▶ [THE PROBLEM]
From the line with "CARL GROSS Modern-Fit" to the line with "GREEN SOCKS WITH", retype every line exactly, including those two, and leave out the rest of the data below.

────────────────

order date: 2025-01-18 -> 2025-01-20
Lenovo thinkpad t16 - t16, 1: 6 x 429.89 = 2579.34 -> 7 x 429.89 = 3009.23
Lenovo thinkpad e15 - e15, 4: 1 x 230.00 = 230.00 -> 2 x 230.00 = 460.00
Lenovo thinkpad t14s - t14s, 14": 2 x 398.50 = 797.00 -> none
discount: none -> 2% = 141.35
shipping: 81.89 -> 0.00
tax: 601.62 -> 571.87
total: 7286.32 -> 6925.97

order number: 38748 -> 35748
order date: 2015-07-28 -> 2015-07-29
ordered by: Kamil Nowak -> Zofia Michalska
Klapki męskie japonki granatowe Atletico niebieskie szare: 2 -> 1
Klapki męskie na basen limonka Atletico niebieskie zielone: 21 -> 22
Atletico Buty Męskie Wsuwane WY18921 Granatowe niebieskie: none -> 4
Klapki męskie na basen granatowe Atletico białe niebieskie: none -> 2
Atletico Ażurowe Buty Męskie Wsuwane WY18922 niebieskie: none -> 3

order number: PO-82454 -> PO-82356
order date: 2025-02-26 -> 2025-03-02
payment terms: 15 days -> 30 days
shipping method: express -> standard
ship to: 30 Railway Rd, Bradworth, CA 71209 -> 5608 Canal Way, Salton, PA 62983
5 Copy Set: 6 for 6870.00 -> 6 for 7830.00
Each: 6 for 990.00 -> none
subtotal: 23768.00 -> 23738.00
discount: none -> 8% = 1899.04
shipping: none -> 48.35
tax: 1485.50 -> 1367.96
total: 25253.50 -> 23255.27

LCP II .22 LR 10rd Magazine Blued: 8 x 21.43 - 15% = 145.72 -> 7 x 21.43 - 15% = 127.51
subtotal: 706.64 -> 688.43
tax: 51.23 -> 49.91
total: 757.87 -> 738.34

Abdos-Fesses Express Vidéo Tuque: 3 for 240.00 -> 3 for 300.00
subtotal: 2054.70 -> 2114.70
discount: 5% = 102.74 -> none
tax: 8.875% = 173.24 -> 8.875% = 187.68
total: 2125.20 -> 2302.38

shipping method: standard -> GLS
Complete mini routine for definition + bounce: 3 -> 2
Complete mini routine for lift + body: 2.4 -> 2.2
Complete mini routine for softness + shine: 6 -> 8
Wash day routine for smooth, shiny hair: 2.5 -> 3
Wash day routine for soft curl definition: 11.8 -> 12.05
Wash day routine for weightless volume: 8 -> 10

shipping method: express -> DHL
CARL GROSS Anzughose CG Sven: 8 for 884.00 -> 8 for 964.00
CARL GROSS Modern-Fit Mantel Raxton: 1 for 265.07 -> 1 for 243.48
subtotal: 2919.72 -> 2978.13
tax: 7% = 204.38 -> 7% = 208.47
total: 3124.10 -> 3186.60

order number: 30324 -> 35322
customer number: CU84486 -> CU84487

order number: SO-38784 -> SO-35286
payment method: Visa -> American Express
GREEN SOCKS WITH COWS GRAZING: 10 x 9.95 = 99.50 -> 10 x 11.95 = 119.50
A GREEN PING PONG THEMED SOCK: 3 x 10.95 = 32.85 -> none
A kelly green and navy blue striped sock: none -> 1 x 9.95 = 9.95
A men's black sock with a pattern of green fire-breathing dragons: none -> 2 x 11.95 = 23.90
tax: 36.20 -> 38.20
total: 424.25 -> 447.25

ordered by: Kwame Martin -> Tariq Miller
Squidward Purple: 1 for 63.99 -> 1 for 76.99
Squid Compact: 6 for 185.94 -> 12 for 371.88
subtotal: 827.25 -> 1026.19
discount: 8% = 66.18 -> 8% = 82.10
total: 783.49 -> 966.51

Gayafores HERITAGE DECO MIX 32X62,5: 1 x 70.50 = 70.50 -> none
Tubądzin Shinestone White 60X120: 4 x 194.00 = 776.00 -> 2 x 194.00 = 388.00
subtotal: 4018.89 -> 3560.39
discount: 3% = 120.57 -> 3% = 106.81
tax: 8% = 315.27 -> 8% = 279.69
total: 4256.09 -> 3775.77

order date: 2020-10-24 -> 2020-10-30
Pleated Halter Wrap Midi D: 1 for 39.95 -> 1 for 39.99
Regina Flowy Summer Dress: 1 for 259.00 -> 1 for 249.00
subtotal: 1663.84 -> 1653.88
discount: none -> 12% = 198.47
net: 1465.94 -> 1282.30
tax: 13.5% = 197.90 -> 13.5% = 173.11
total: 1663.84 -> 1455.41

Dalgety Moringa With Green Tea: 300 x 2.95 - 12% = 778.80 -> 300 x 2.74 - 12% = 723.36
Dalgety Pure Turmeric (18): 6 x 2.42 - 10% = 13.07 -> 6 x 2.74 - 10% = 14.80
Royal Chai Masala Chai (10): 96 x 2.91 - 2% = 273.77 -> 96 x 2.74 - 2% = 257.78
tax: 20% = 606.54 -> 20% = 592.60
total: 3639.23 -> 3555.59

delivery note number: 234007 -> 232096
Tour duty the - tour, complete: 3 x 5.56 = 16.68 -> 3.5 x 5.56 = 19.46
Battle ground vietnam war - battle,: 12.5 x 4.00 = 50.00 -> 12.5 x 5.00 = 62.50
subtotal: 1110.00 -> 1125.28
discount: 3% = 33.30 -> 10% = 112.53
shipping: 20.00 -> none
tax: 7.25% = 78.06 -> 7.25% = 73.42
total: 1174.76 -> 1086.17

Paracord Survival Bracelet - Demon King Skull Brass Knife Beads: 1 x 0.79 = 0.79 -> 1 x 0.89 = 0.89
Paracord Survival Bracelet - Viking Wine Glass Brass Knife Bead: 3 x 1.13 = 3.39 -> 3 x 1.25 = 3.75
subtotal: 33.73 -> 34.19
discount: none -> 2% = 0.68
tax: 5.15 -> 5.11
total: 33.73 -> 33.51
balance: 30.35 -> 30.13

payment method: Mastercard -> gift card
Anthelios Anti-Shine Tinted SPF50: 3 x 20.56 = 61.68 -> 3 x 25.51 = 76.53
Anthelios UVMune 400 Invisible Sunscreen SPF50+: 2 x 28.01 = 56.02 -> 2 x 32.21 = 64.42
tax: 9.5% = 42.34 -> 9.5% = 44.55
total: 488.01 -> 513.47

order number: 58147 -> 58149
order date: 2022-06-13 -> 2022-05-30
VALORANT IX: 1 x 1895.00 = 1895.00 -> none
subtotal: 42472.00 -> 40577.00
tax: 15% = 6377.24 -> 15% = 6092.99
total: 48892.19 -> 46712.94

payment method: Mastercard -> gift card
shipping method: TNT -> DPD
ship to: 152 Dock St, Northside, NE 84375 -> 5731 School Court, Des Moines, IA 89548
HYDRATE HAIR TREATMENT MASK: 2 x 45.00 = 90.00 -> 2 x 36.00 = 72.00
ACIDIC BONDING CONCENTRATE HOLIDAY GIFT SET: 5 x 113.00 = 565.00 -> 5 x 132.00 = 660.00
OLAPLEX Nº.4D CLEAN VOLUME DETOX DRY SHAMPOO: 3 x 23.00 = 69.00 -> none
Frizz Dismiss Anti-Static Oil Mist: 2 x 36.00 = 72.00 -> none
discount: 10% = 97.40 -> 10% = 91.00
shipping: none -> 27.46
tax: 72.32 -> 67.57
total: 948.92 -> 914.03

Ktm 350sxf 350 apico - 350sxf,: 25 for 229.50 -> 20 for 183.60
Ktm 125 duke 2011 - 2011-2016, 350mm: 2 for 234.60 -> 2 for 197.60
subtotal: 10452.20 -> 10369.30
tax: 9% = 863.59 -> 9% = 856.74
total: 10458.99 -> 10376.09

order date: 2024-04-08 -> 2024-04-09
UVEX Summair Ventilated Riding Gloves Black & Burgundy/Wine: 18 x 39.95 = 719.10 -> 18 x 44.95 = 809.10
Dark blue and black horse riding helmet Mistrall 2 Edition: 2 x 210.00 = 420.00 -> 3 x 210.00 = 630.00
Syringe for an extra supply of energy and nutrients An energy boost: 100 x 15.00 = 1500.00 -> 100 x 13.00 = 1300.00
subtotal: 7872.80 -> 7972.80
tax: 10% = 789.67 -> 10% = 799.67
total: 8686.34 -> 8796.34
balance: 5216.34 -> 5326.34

────────────────

▶ [OUTPUT]
CARL GROSS Modern-Fit Mantel Raxton: 1 for 265.07 -> 1 for 243.48
subtotal: 2919.72 -> 2978.13
tax: 7% = 204.38 -> 7% = 208.47
total: 3124.10 -> 3186.60

order number: 30324 -> 35322
customer number: CU84486 -> CU84487

order number: SO-38784 -> SO-35286
payment method: Visa -> American Express
GREEN SOCKS WITH COWS GRAZING: 10 x 9.95 = 99.50 -> 10 x 11.95 = 119.50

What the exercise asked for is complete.